– Timecode trailer and titles

They’re well aware of the mantra “location, location, location” in Hollywood. So when mOcean (pronounced, of course, “motion”) creative director Michael McIntyre decided to establish a graphic design consultancy a year ago, it was no accident that he landed on one of the coolest locations in town, setting up shop within a mile of the ocean near California’s Venice Beach. “It gave us our name, but it also goes some way to illustrating the company ethos, which is about being small, original and different; looking at things in a different way, offering clients something other than what they’ve been used to,” says McIntyre.

He and editor Justin King-Hall had worked together on a number of projects, approaching them from different perspectives. “We wanted to totally integrate those elements. While our specific backgrounds are editing and designing, what we’re doing now is simply image making,” says King-Hall.

Having paid his design dues via greeting cards and movie posters before dedicating seven years to movie trailers, McIntyre decided to set up mOcean primarily to work on title sequences, though he doesn’t turn down interesting trailer work, and indeed it was through the trailer for Figgis’ recent feature Timecode, produced for distributor ScreenGems, that mOcean won the job of title design on the film. “ScreenGems had a very rough cut of the film and didn’t know what to make of it at all, and because we were new and there was a buzz about us the company decided to bring it to us,” says McIntyre. “Straight away we could see this was a really exciting piece of experimental film-making, and devised a trailer that Figgis really liked,” he adds. So much so that the director asked the group to also design the title sequences. “The typographic elements were derived from text used on the trailer, but with the other elements we had complete freedom to shoot anything we thought would work,” says King-Hall.

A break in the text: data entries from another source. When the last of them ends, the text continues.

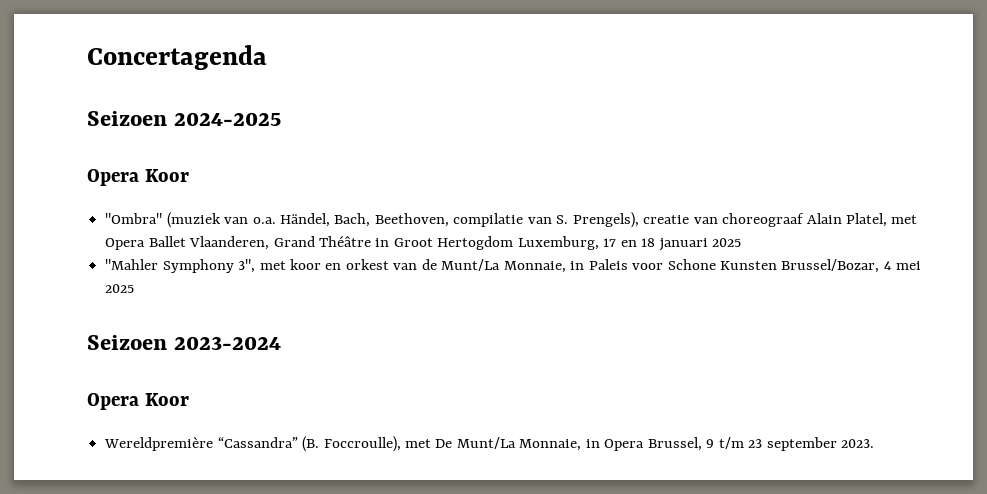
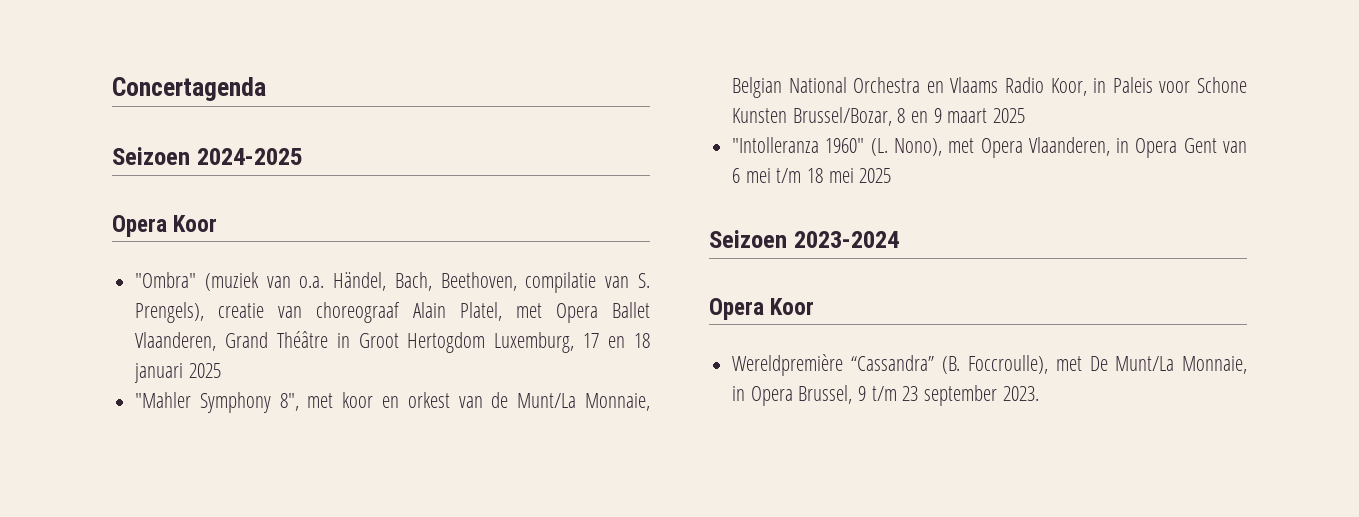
- "Mahler Symphony 3", met koor en orkest van de Munt/La Monnaie, in Paleis voor Schone Kunsten Brussel/Bozar, 4 mei 2025
+ "Mahler Symphony 8", met koor en orkest van de Munt/La Monnaie, Belgian National Orchestra en Vlaams Radio Koor, in Paleis voor Schone Kunsten Brussel/Bozar, 8 en 9 maart 2025
+ "Intolleranza 1960" (L. Nono), met Opera Vlaanderen, in Opera Gent van 6 mei t/m 18 mei 2025

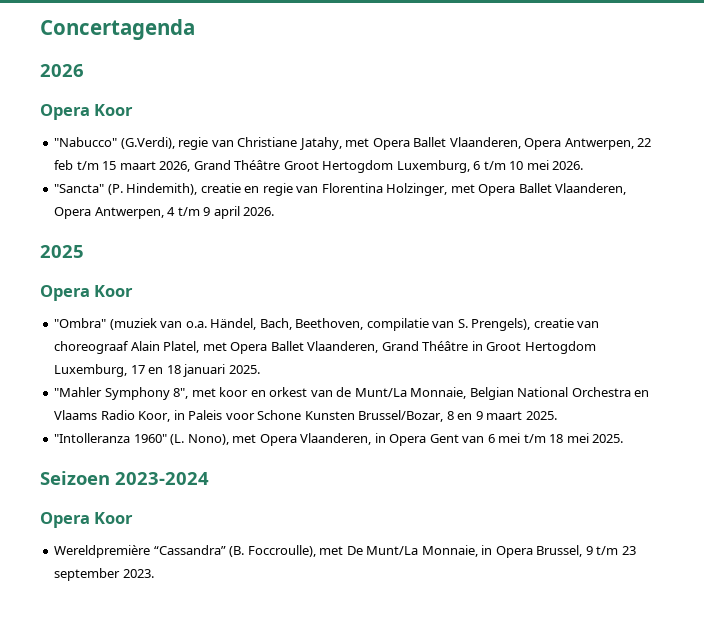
- Seizoen 2024-2025
+ 2026
+ Opera Koor
+ "Nabucco" (G.Verdi), regie van Christiane Jatahy, met Opera Ballet Vlaanderen, Opera Antwerpen, 22 feb t/m 15 maart 2026, Grand Théâtre Groot Hertogdom Luxemburg, 6 t/m 10 mei 2026.
+ "Sancta" (P. Hindemith), creatie en regie van Florentina Holzinger, met Opera Ballet Vlaanderen, Opera Antwerpen, 4 t/m 9 april 2026.
+ 2025
- "Ombra" (muziek van o.a. Händel, Bach, Beethoven, compilatie van S. Prengels), creatie van choreograaf Alain Platel, met Opera Ballet Vlaanderen, Grand Théâtre in Groot Hertogdom Luxemburg, 17 en 18 januari 2025
+ "Ombra" (muziek van o.a. Händel, Bach, Beethoven, compilatie van S. Prengels), creatie van choreograaf Alain Platel, met Opera Ballet Vlaanderen, Grand Théâtre in Groot Hertogdom Luxemburg, 17 en 18 januari 2025.
- "Mahler Symphony 8", met koor en orkest van de Munt/La Monnaie, Belgian National Orchestra en Vlaams Radio Koor, in Paleis voor Schone Kunsten Brussel/Bozar, 8 en 9 maart 2025
+ "Mahler Symphony 8", met koor en orkest van de Munt/La Monnaie, Belgian National Orchestra en Vlaams Radio Koor, in Paleis voor Schone Kunsten Brussel/Bozar, 8 en 9 maart 2025.
- "Intolleranza 1960" (L. Nono), met Opera Vlaanderen, in Opera Gent van 6 mei t/m 18 mei 2025
+ "Intolleranza 1960" (L. Nono), met Opera Vlaanderen, in Opera Gent van 6 mei t/m 18 mei 2025.

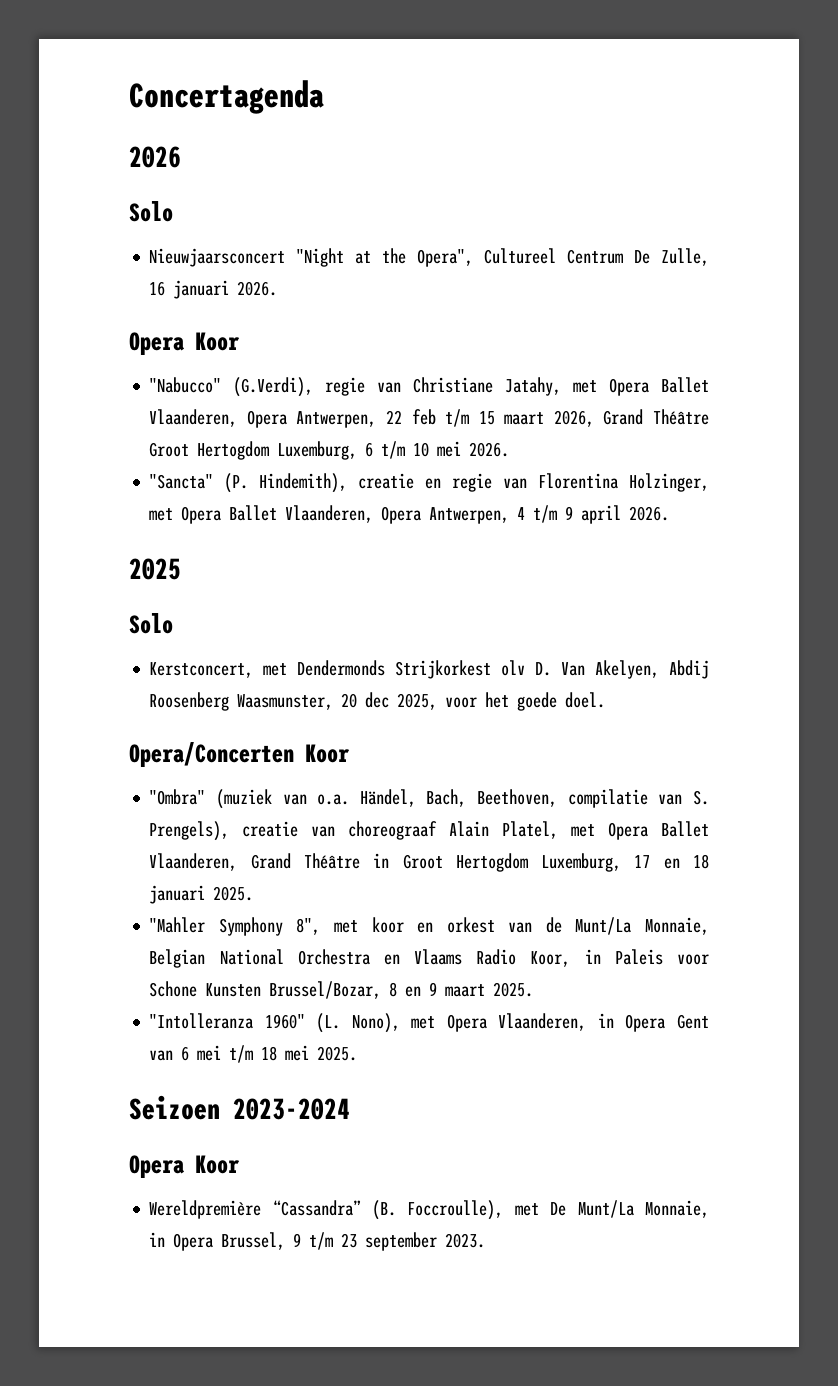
  2026
+ Solo
+ Nieuwjaarsconcert "Night at the Opera", Cultureel Centrum De Zulle, 16 januari 2026.
  2025
- Opera Koor
+ Solo
+ Kerstconcert, met Dendermonds Strijkorkest olv D. Van Akelyen, Abdij Roosenberg Waasmunster, 20 dec 2025, voor het goede doel.
+ Opera/Concerten Koor

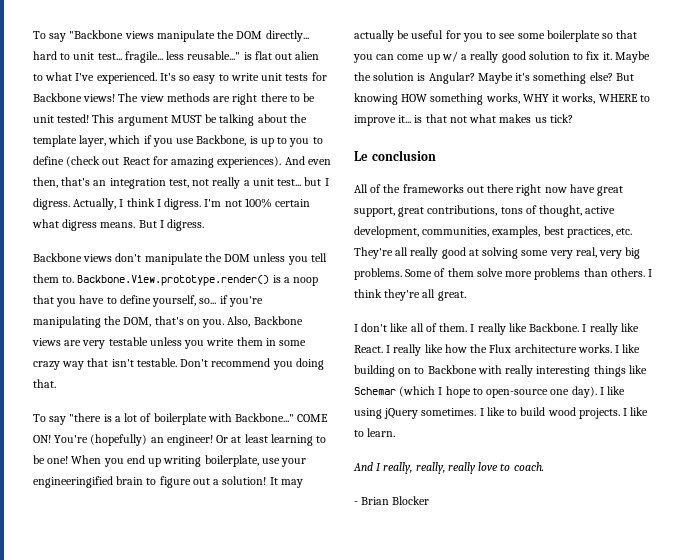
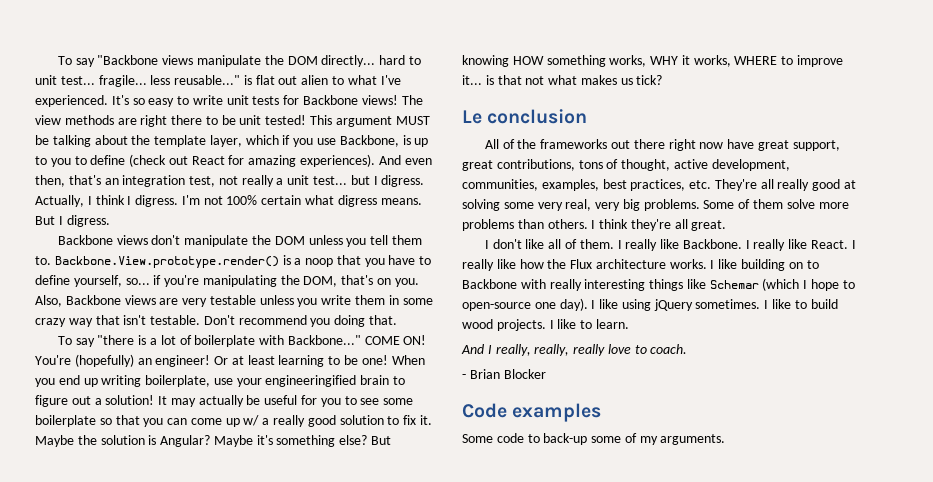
+ Code examples
+ Some code to back-up some of my arguments.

Timecode splits the action into four quadrants on the screen, with the action taking place simultaneously and some judicious sound editing directing you to different quadrants to follow the narrative. The title sequence by mOcean echoes this device from the very beginning, splitting the ScreenGems logo, the first thing you see on screen, into four quadrants. “Figgis liked this idea of one thing, the whole, being split into four, as it echoed the style of the movie,” says McIntyre.

After that, McIntyre wanted to bring in the theme of the film, which he did via the introduction of the countdown and having what he describes as “different things happening in all four of the quadrants, which again suggests different perspectives to seeing the film.”

“Title sequences are about setting a tone, but the best ones are stylistic while helping the audience read information,” adds King-Hall.

Shot on digital video and edited using Avid Media Composer and Adobe After Effects on an Apple G4, the sequence took three weeks to produce. “Figgis was fantastic through the whole thing,” says King-Hall. “He gave us great ideas but then gave us total creative freedom because he saw us as co-collaborators, as artists,” he adds. So what next for mOcean? “We’re designing the US trailer for Snatch, which is a lot of fun, and that’s good, because if we’re doing sappy stuff that’s not fun, that’s too much like work,” says McIntyre. “It’s an advantage to being small, we can pick and choose what we do,” he adds.